## PROBLEM DETAILS
Write out, word for word, each line from the start of the entries through the one holding "Generate coverage reports"; omit the pictures.

## SUPPLIED ENTRIES
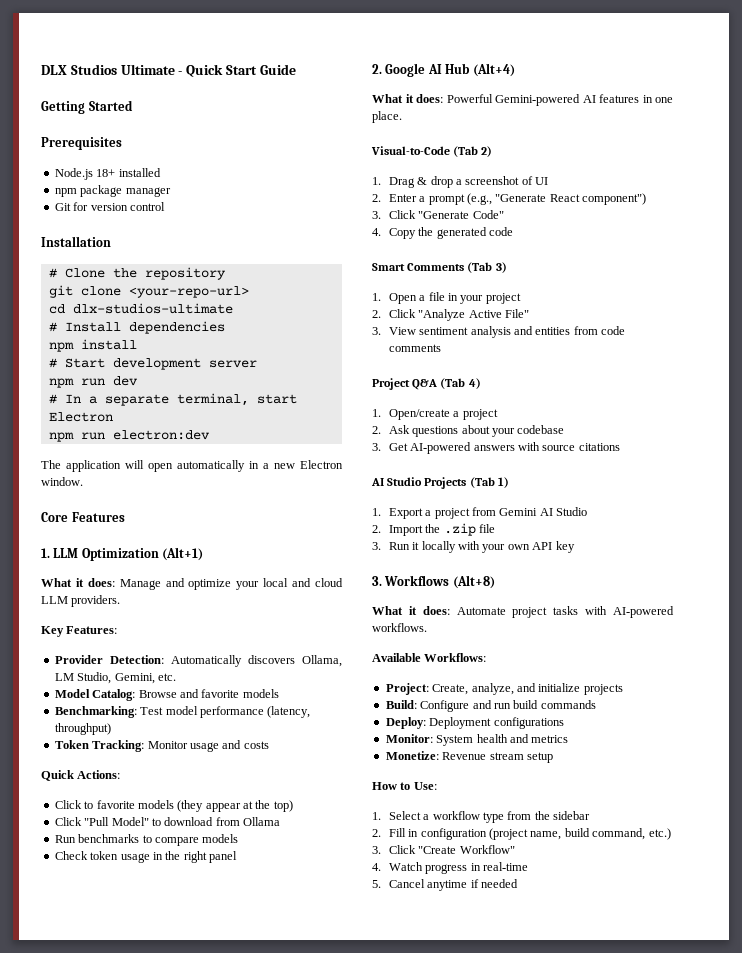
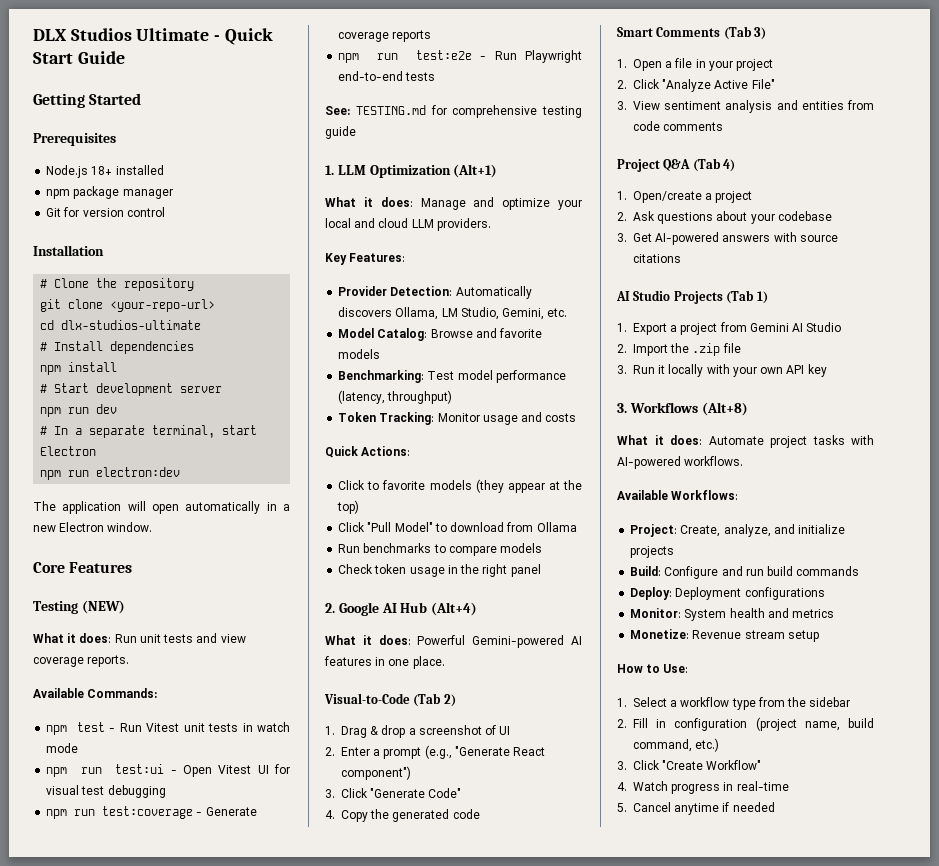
+ Testing (NEW)
+ What it does: Run unit tests and view coverage reports.
+ Available Commands:
+ npm test - Run Vitest unit tests in watch mode
+ npm run test:ui - Open Vitest UI for visual test debugging
+ npm run test:coverage - Generate coverage reports
+ npm run test:e2e - Run Playwright end-to-end tests
+ See: TESTING.md for comprehensive testing guide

## WRITTEN REPLY
+ Testing (NEW)
+ What it does: Run unit tests and view coverage reports.
+ Available Commands:
+ npm test - Run Vitest unit tests in watch mode
+ npm run test:ui - Open Vitest UI for visual test debugging
+ npm run test:coverage - Generate coverage reports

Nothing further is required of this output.